Saturday, March 26, 2011

The Developer/Service Singularity, Saturation, and Good Ideas

It takes very little capital these days to turn an idea into a functional prototype that scales to a decent size. This seems crazy... crazy AWESOME.

I have lots of ideas, and the sirens always call me. But, like Ulysses, I stay the maiden voyage of my plan. I also like to tell people my ideas. If you want some of them, then please send me an email at ideas@mathgladiator.com

Now, onwards to the meat of this article.

We have reached an interesting point in technology. It used to be, back in the old days, that if you had an idea, then you had to go hustle up some capital, invest in some engineers, and hope that it got built. Then you had to market it and sell it.

Now, if you are a developer and find a problem in your life, then you can solve it by combining pieces. For instance, I was thinking about automatically texting a friend to remind him that he should go the gym. Well, I can just do that with twilio and cron job. Given that I already have a fleet of servers, it's literally an hour away due to Twilio.

If you are a developer, then it takes practically no time to just solve pains; the number of pieces available to developers these days is rather insane.

So, what makes an idea good. Well, if it solves a pain, then it is good. What makes an idea a business? It has to solve a pain that is too painful for the garden variety developer to solve.
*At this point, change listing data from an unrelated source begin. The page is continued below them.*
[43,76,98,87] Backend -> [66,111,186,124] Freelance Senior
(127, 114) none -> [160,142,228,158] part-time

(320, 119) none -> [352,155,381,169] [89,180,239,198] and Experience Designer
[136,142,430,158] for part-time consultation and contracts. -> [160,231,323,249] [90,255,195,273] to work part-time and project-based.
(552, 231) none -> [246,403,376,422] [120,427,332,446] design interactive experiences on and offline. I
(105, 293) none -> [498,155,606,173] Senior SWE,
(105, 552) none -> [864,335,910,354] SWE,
Those ideas are the ones that you can build a company, and then provide pieces to developers.

I rather like this because this means that more and more pieces are going to be going to the cloud.
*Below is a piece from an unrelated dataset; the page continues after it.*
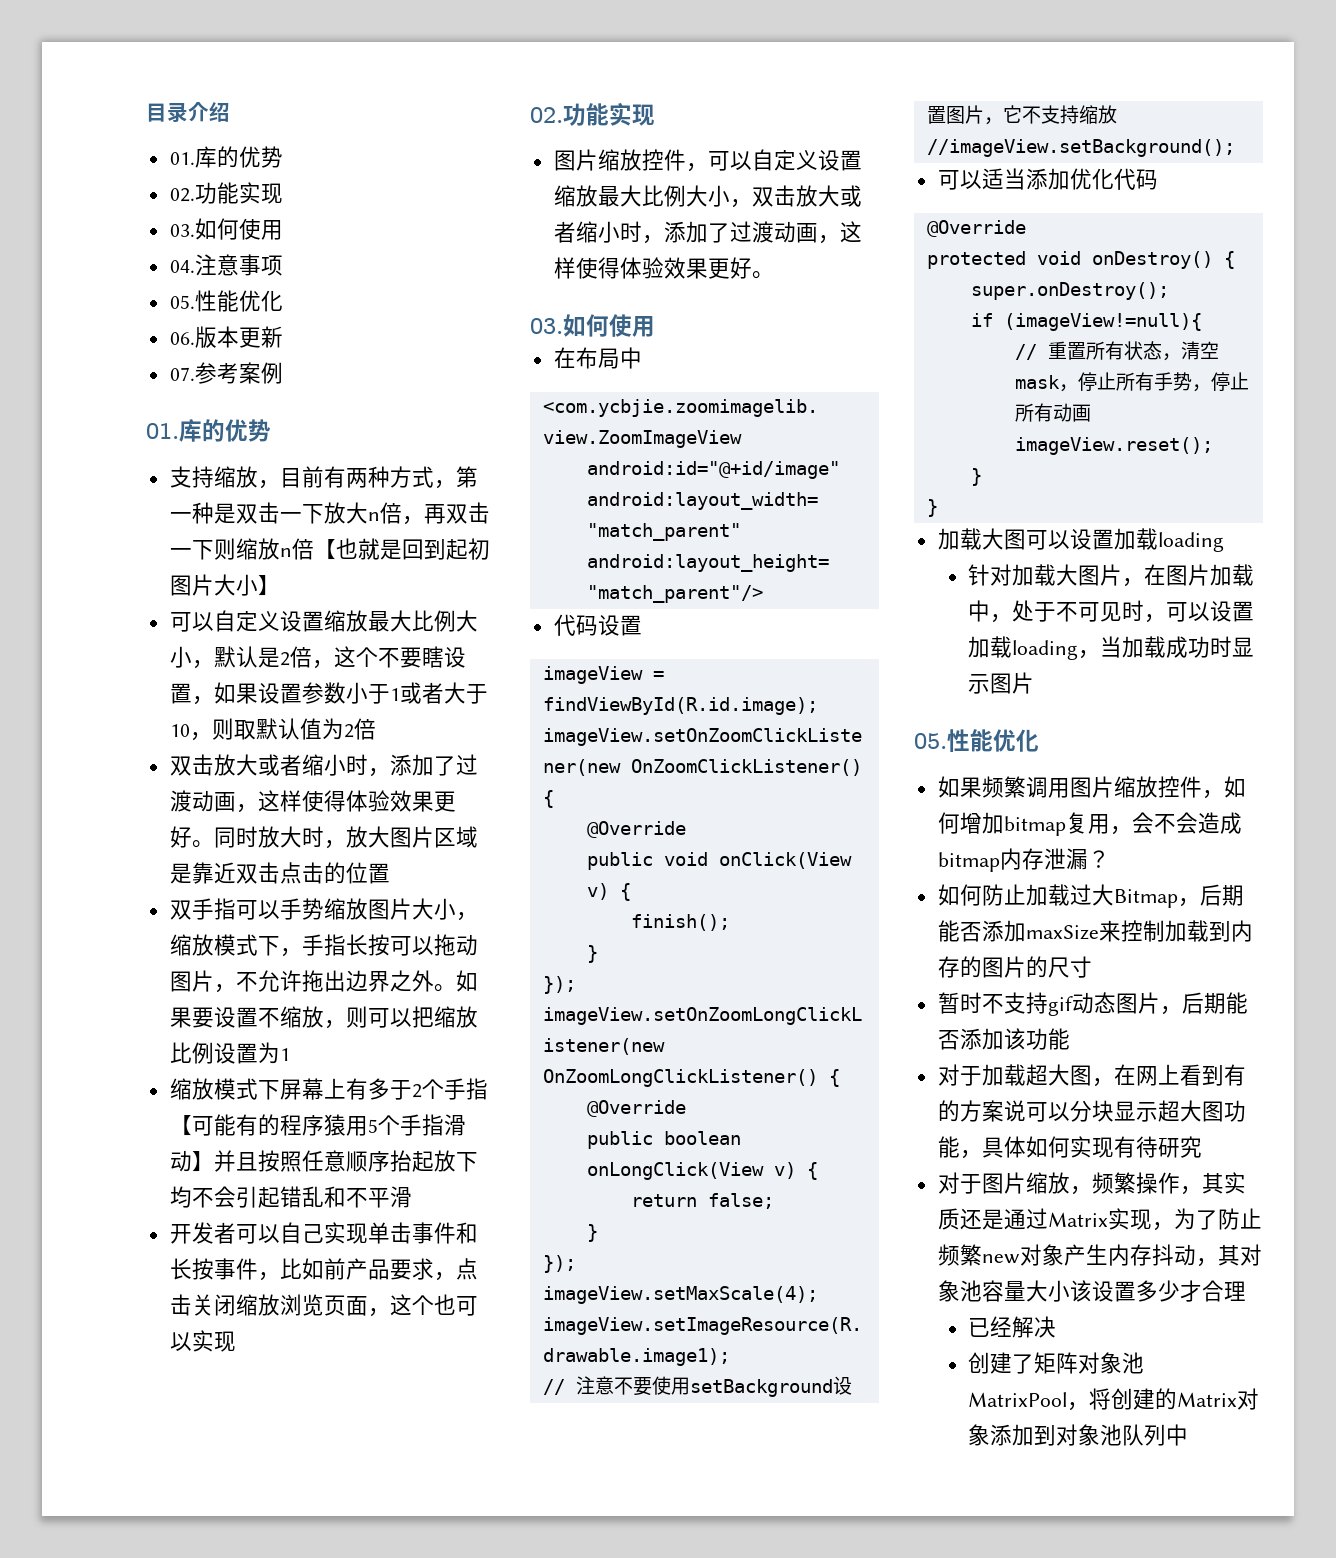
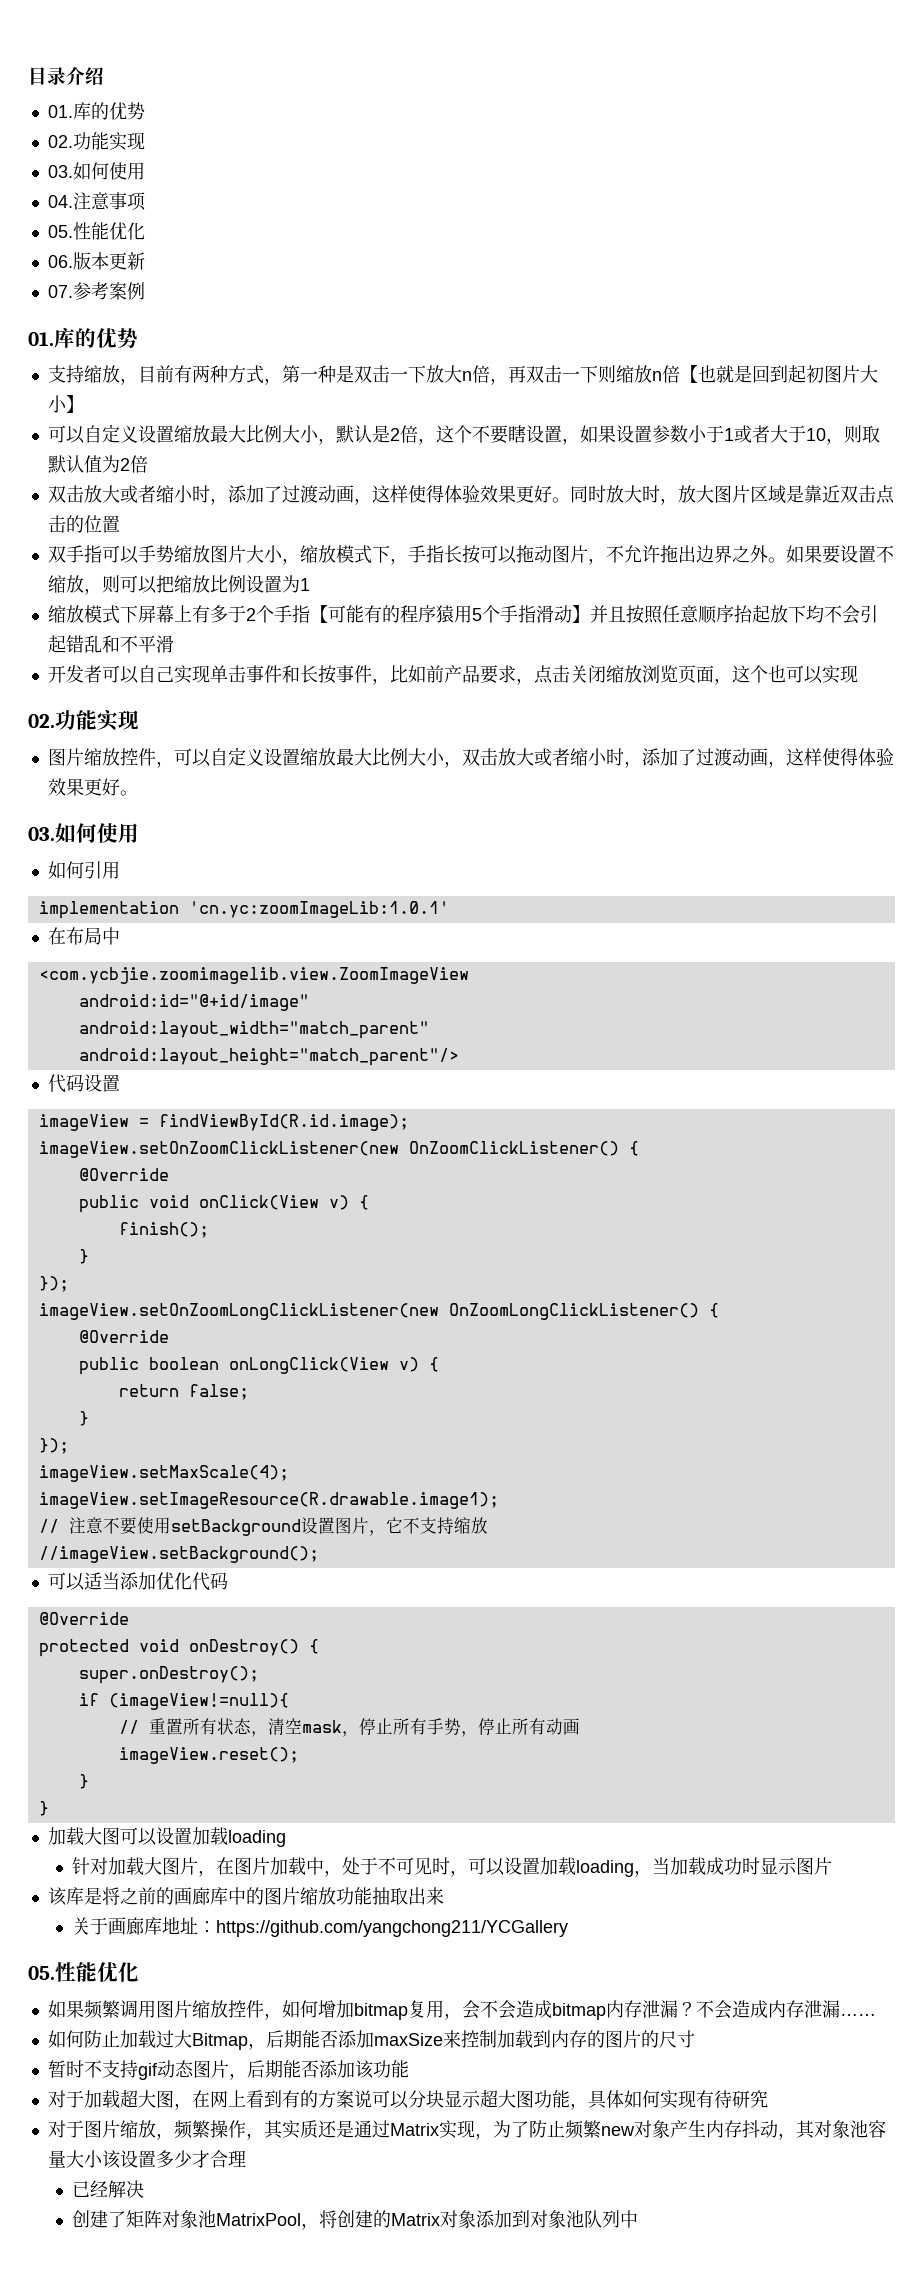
(655, 326) none -> [47,861,120,879] [38,901,449,919] // 如何引用 // implementation 'cn.yc:zoomImageLib:1.0.1'
(1034, 683) none -> [47,1887,444,1906] [71,1917,568,1937] // 该库是将之前的画廊库中的图片缩放功能抽取出来 // 关于画廊库地址：https://github.com/yangchong211/YCGallery
(1110, 859) none -> [695,2000,876,2019] 不会造成内存泄漏……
As more pieces of the puzzle are available, we will reach a point when all things are possible connecting the real world to the Internet. It's just a matter of time.

What about real problems? There was a post back on hackers news about how facebook was saddening due to the brain drain. In a way, I agree. I think I can say the same thing about wall street and math majors. It's very easy for smart people to go make serious money in wall street. Money is the same siren that pulls computer scientists and engineers to silicon valley and entrepreneurship. However, there are the faithful that stay back in academic to fight the good fight.
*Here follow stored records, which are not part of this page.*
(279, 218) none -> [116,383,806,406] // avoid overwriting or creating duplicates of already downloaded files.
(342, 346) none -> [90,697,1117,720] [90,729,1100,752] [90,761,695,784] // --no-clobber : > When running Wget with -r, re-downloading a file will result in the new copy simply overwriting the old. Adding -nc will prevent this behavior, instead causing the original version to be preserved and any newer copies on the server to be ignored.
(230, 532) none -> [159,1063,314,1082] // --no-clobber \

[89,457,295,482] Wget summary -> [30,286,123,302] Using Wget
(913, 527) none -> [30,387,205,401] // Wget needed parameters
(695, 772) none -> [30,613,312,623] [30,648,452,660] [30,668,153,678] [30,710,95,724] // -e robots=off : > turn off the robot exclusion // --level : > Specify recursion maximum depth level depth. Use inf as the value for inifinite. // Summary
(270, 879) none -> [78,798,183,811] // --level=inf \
I think there will always be the faithful, and I think it is important for people in industry to understand the problems of the faithful. I understood the problems when I was a graduate student, but then I discovered EC2. EC2 enabled me to get more compute quickly than I could muster up in a math or CS department. It enabled me to iterate on serious problems and fail quickly.

So, I look now at the valley and the crazy economics of engineers as a good thing. The infrastructure and technology is being built by Facebook, Google, Amazon, Apple, and Microsoft. This cloud will be a commodity to enable future faithful researchers to get a new level. Researchers will iterate quickly, have more data, process more data, and solve the real problems.